The chain on my Specialized mountain bike has a quick disconnect link that enables the chain to be removed in 2 seconds. It would be nice to be able to do that on my road bike.


----------



## Sintesi (Nov 13, 2001)

jafran456 said:


> The Shimano website says I need a special tool to install the Dura Ace chain on my road bike? Is this true or can I use any chain tool?
> 
> Also, is it possible to install some quick disconnect links on the DA chain in order to make it easier to remove for cleaning? Anyone ever done this? It seems too tedious to have to remove a pin with a special tool, toss the pin because it cannot be reused, and then install a new special pin using a special tool. My goodness!
> 
> The chain on my Specialized mountain bike has a quick disconnect link that enables the chain to be removed in 2 seconds. It would be nice to be able to do that on my road bike.

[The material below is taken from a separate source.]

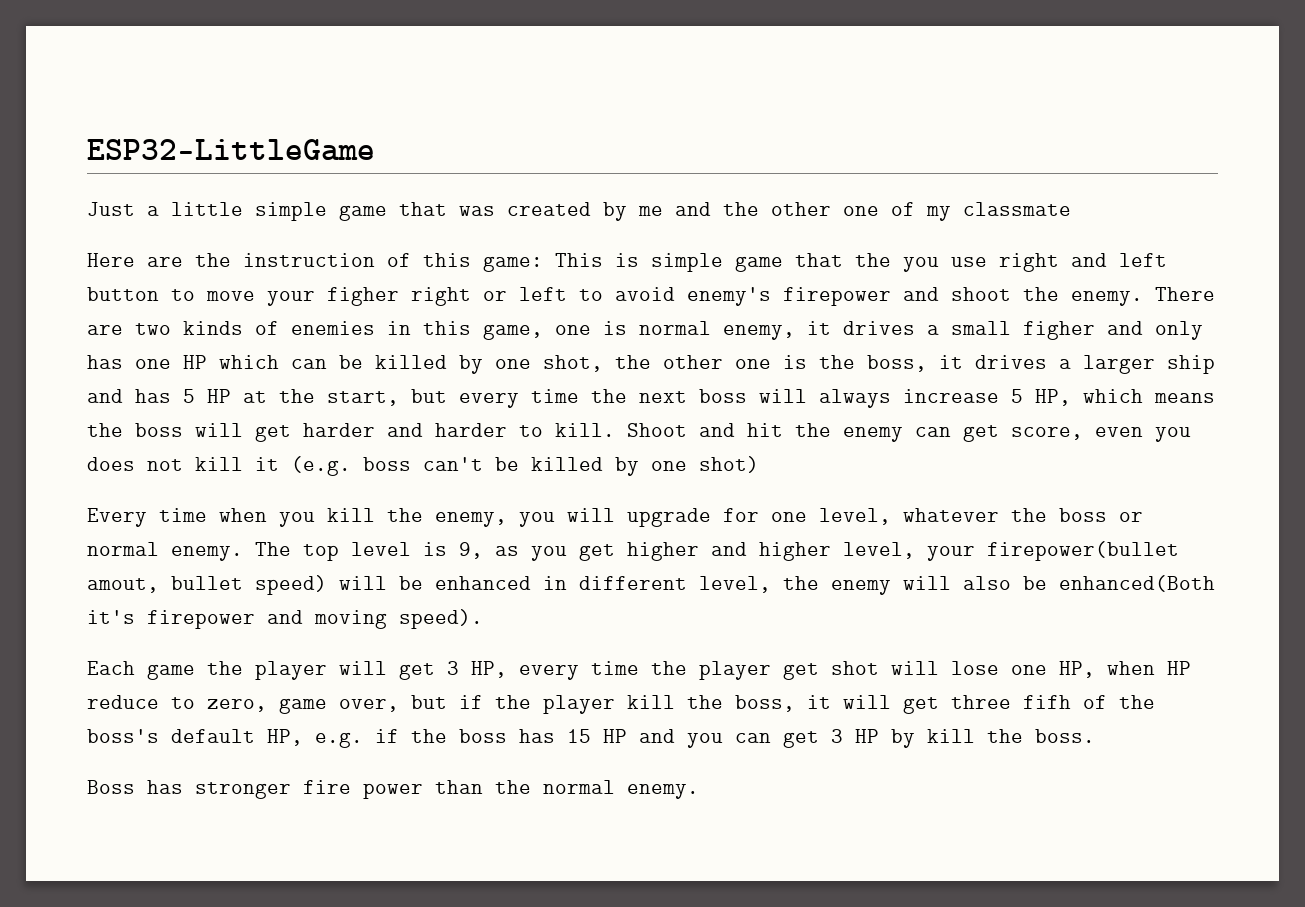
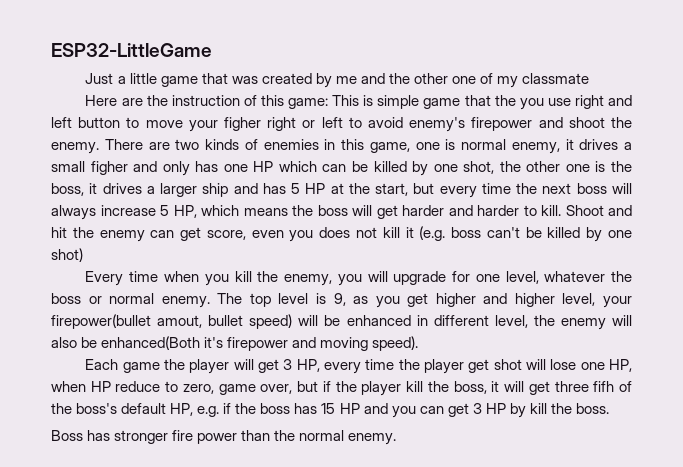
- Just a little simple game that was created by me and the other one of my classmate
+ Just a little game that was created by me and the other one of my classmate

Unless they changed the design you just need a standard chain tool and a pair of pliers to snap off the lead pin after it's inserted.

Btw, you don't have to remove a chain to clean it adequately, just lube and wipe down regularly and you'll be fine. If it's really gummed up a little degreaser on a rag will do the trick. Most other chain manufacturers usually have some sort of master link design so you could always go w/ a compatible aftermarket brand and they'll be easier to remove and put back on. Check w/ the LBS to see what they got.


----------



## Stogaguy (Feb 11, 2006)

*9 or 10 speed?*

There are a lot of options for a "quick disconnect link" on a DA chain. If your set-up is 9-speed, the Sram 9-speed version of the "Power Link" will work just fine. I know this from personal experience. From what I read, the 10-speed version of the Power Link will work on a DA chain, but it is not removable / reusable. Wipperman or KMC links might work but do more research before going that direction. The tolerances on 10-speed chain are pretty tight, A link that fits, may not be safe if it fits too snug or loose.


----------



## dhtucker4 (Jul 7, 2004)

I have used a decent chain tool for 9-speed & 10-speed Dura-Ace chains (both work). I had a pain with a small lever on a small chain tool - it was a such a pain in the ass. I like a big lever with a decent steel chain tool. Even a Campagnolo chain tool will work, but not as well. 

I like a Dura-Ace drivetrain - front & rear derailleurs (or mechs), crankset, bottom bracket, chain, and cassette. Often you can use a different Shimano front derailleur. But it helps a lot if you use either Ultegra or Dura-Ace shifters, but I would go with Dura-Ace shifters (either 9- or 10-speed), because they shift better and last longer, and they stay put and are not as goosey.

The main problem with Dura-Ace/XTR chains is that they are a pain to put on, it's such a hassle..


----------



## C-40 (Feb 4, 2004)

*answer...*

A special tool is not needed, but use a good quality shop tool.

The question about connector links get asked several times a week. Here's one of my latest responses:

http://forums.roadbikereview.com/showthread.php?p=1432332#poststop

The 9 speed SRAM link might work in a pinch, but it is certainly not the best fit for a Shimano 10 chain. It's too wide, both inside and outside.


----------



## zac (Aug 5, 2005)

C-40 said:


> A special tool is not needed, but use a good quality shop tool.
> 
> The question about connector links get asked several times a week. Here's one of my latest responses:
> 
> ...


 +1

Just a note too to the OP, KMC is the OEM for Shimano chains, (although to Shimano specs) so their links should be/and are compatible.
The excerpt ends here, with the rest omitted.